The task> Could you repeat exactly the lines from the one containing "Chicago, 2010: 72300000 -> none" through the last line of the records, with no pictures?

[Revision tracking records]
════════════════

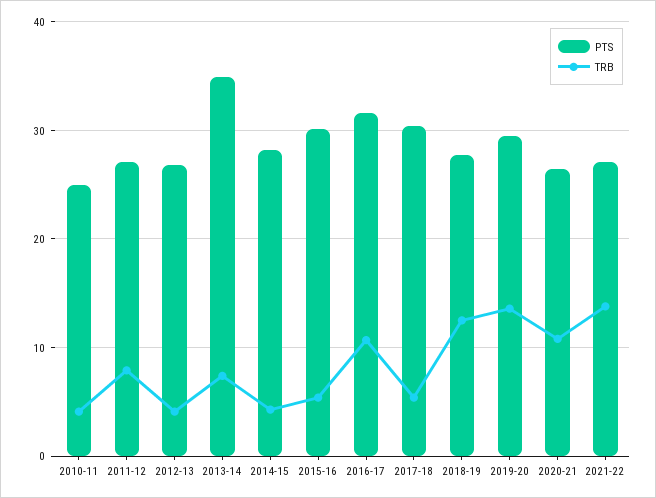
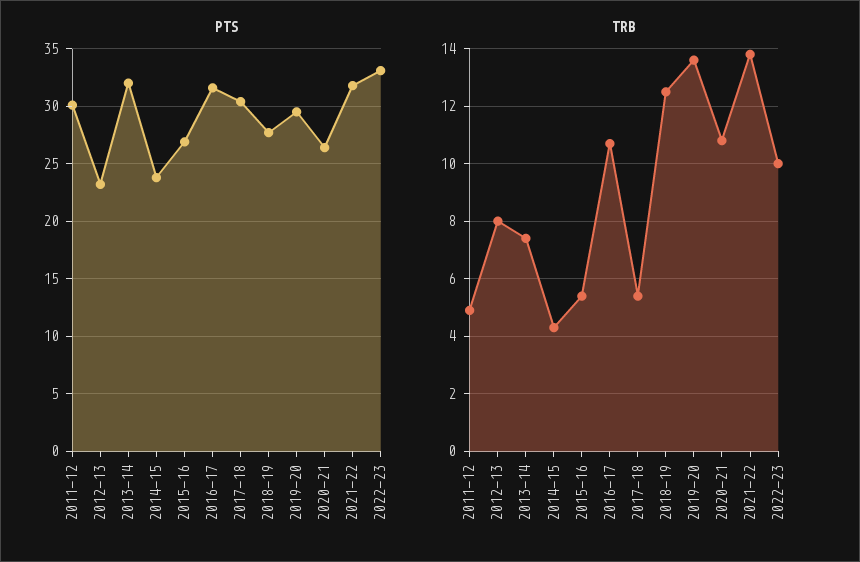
PTS, 2010-11: 25 -> none
TRB, 2010-11: 4 -> none
PTS, 2011-12: 27 -> 30
TRB, 2011-12: 8 -> 5
PTS, 2012-13: 27 -> 23
TRB, 2012-13: 4 -> 8
PTS, 2013-14: 35 -> 32
PTS, 2014-15: 28 -> 24
PTS, 2015-16: 30 -> 27
PTS, 2021-22: 27 -> 32
PTS, 2022-23: none -> 33
TRB, 2022-23: none -> 10

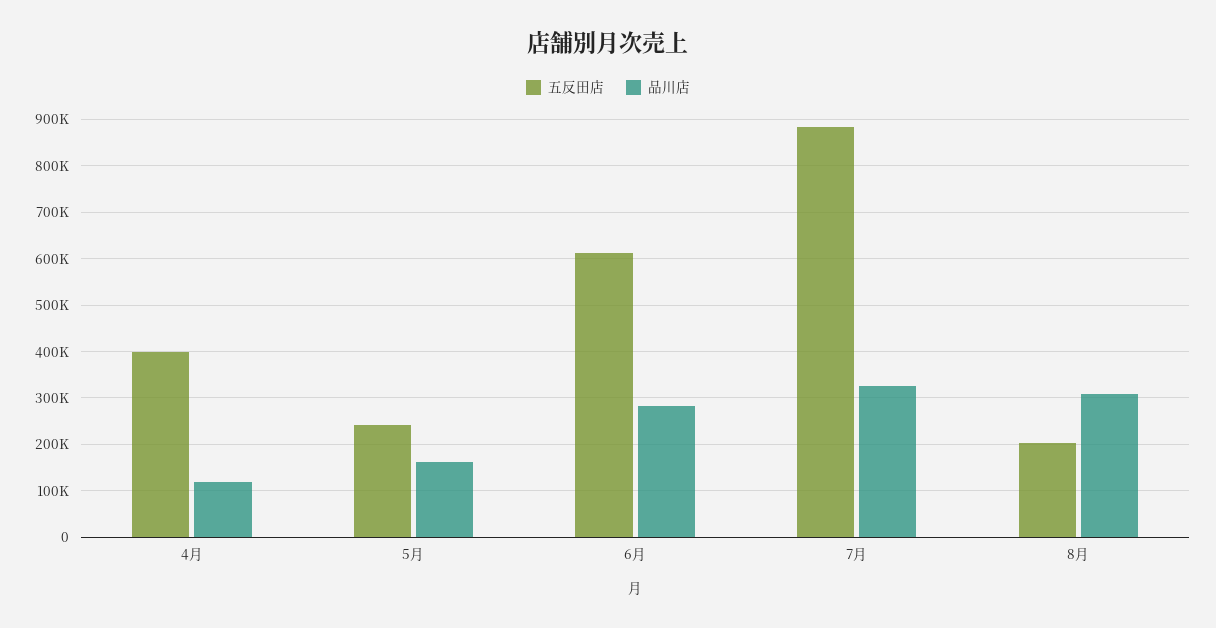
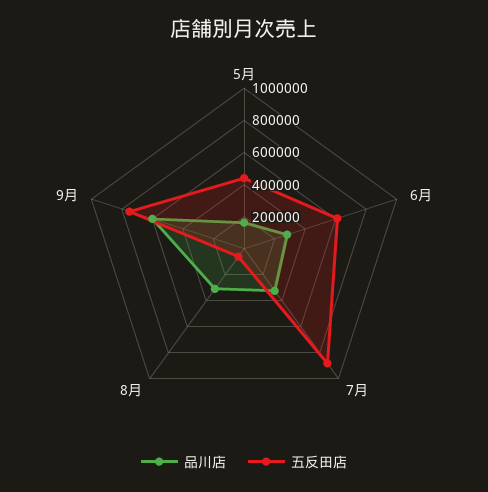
五反田店, 4月: 400000 -> none
品川店, 4月: 120000 -> none
五反田店, 5月: 240000 -> 450000
五反田店, 8月: 200000 -> 50000
品川店, 9月: none -> 600000
五反田店, 9月: none -> 750000

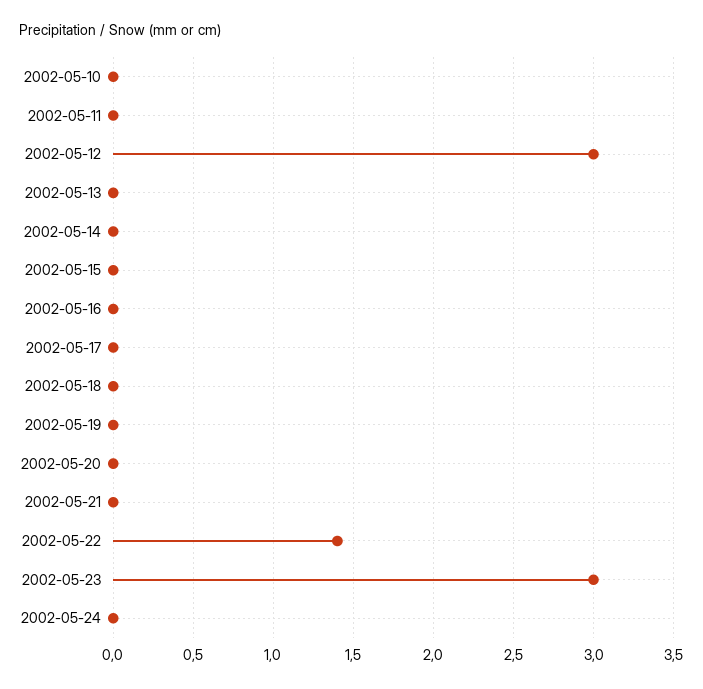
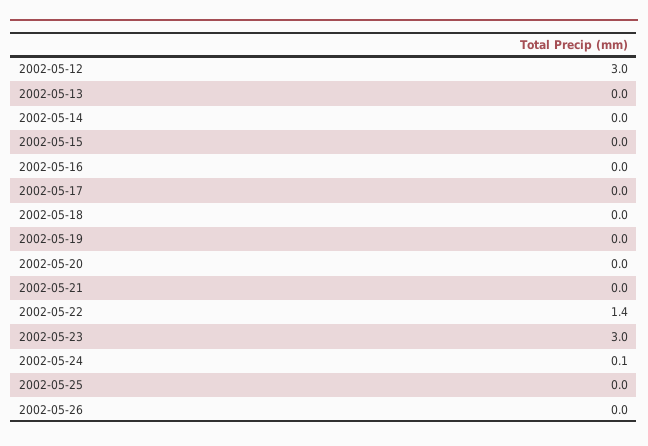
2002-05-10: 0 -> none
2002-05-11: 0 -> none
2002-05-24: 0 -> 0.1
2002-05-25: none -> 0
2002-05-26: none -> 0

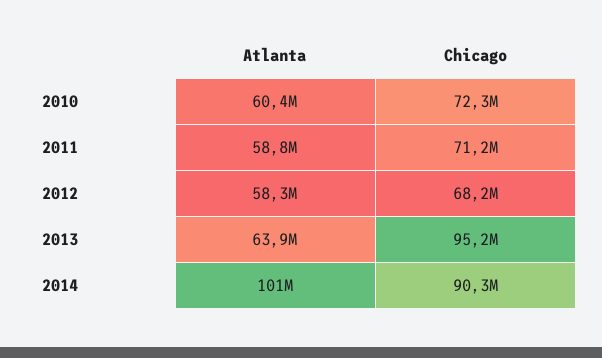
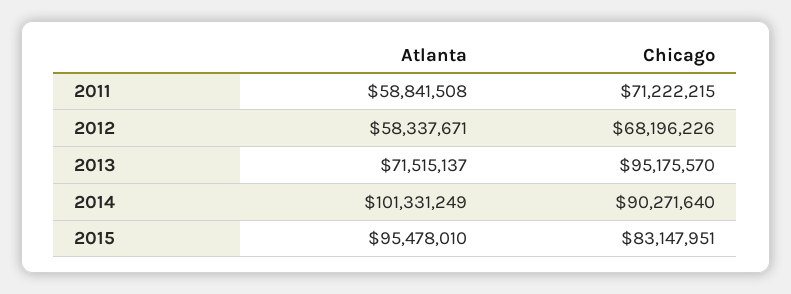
Atlanta, 2010: 60400000 -> none
Chicago, 2010: 72300000 -> none
Atlanta, 2013: 63900000 -> 71515137
Atlanta, 2015: none -> 95478010
Chicago, 2015: none -> 83147951

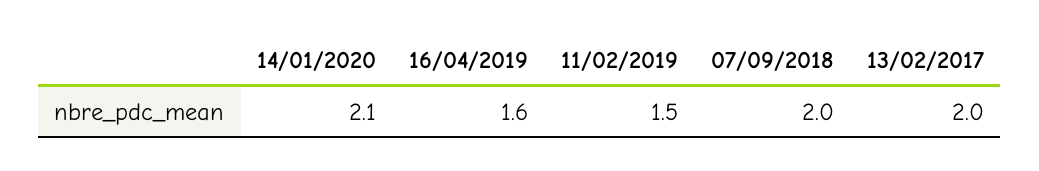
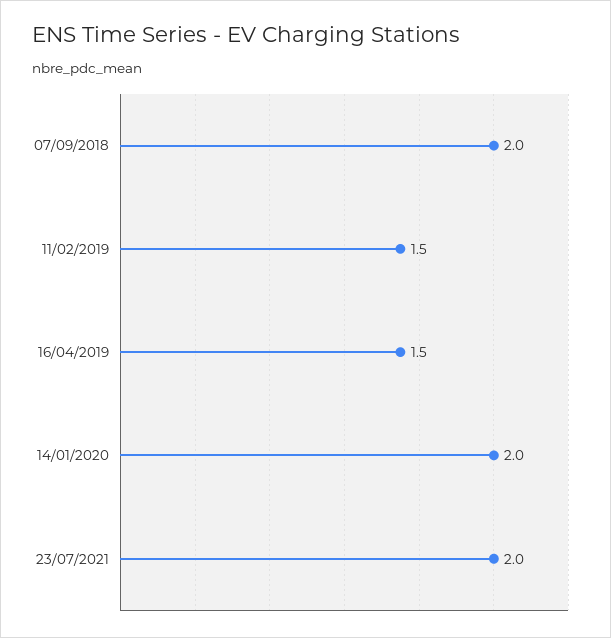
14/01/2020: 2.1 -> 2
16/04/2019: 1.6 -> 1.5
13/02/2017: 2 -> none
23/07/2021: none -> 2

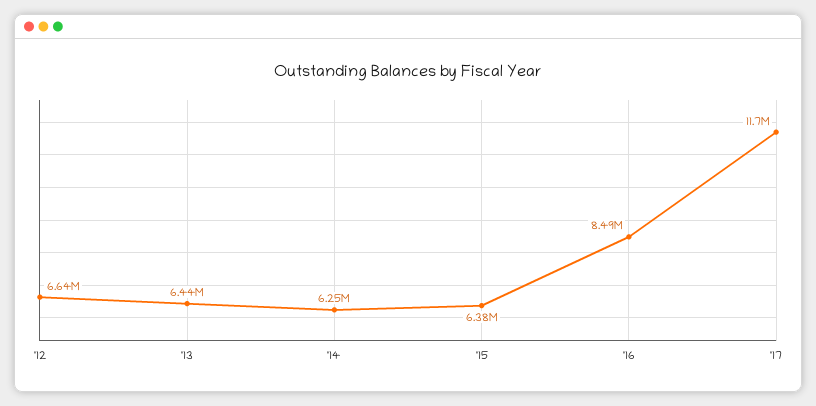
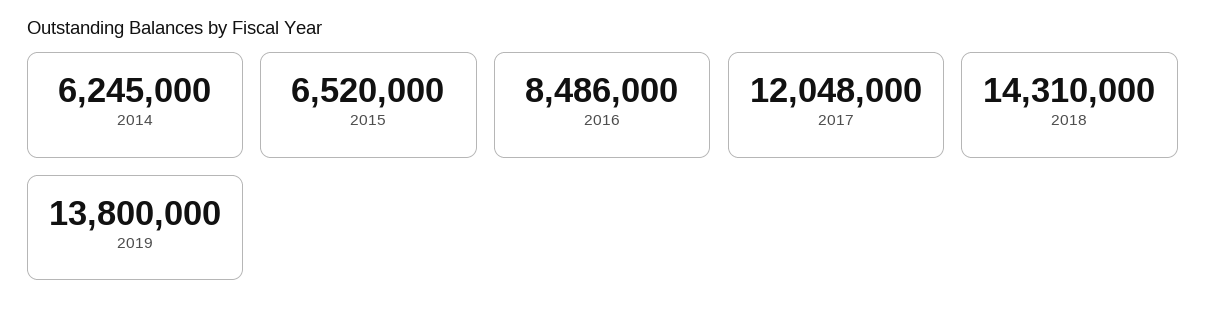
'12: 6640000 -> none
'13: 6440000 -> none
'15: 6380000 -> 6520000
'17: 11700000 -> 12048000
2018: none -> 14310000
2019: none -> 13800000

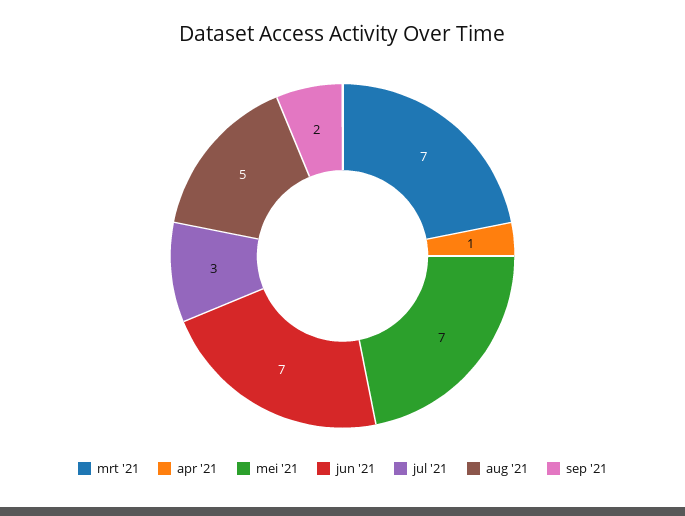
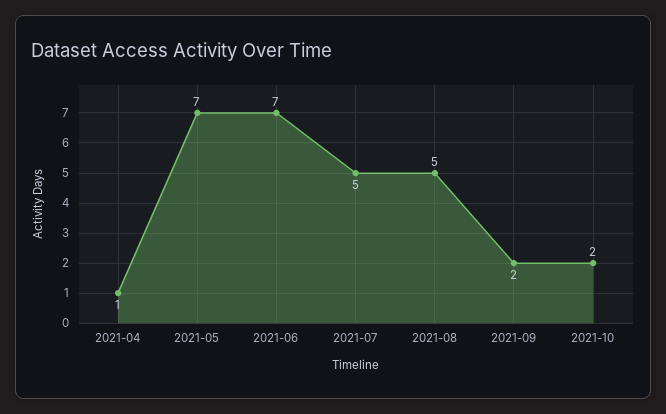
mrt '21: 7 -> none
jul '21: 3 -> 5
2021-10: none -> 2

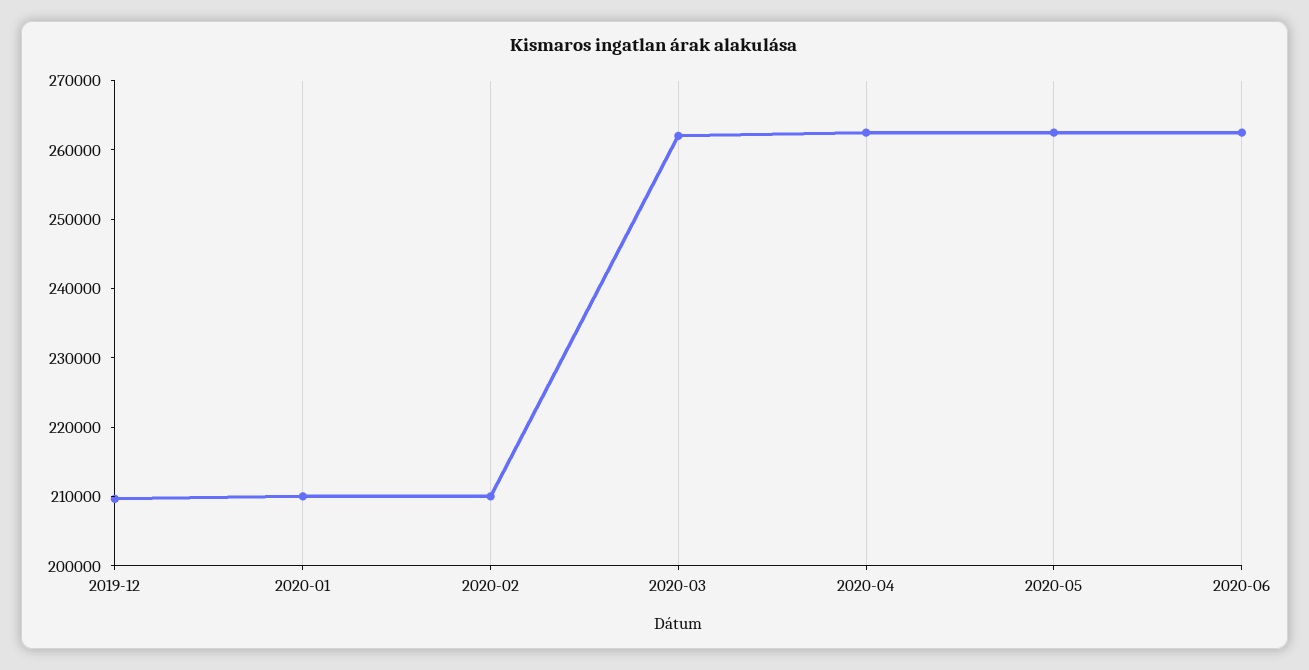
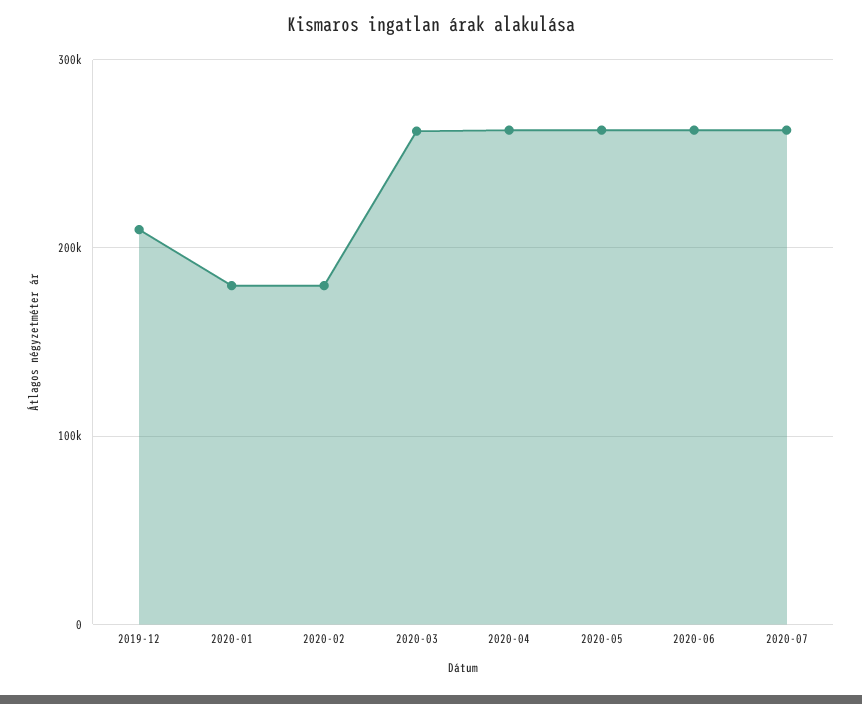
2020-01: 210000 -> 180000
2020-02: 210000 -> 180000
2020-07: none -> 260000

════════════════

Exercise result>
Chicago, 2010: 72300000 -> none
Atlanta, 2013: 63900000 -> 71515137
Atlanta, 2015: none -> 95478010
Chicago, 2015: none -> 83147951

14/01/2020: 2.1 -> 2
16/04/2019: 1.6 -> 1.5
13/02/2017: 2 -> none
23/07/2021: none -> 2

'12: 6640000 -> none
'13: 6440000 -> none
'15: 6380000 -> 6520000
'17: 11700000 -> 12048000
2018: none -> 14310000
2019: none -> 13800000

mrt '21: 7 -> none
jul '21: 3 -> 5
2021-10: none -> 2

2020-01: 210000 -> 180000
2020-02: 210000 -> 180000
2020-07: none -> 260000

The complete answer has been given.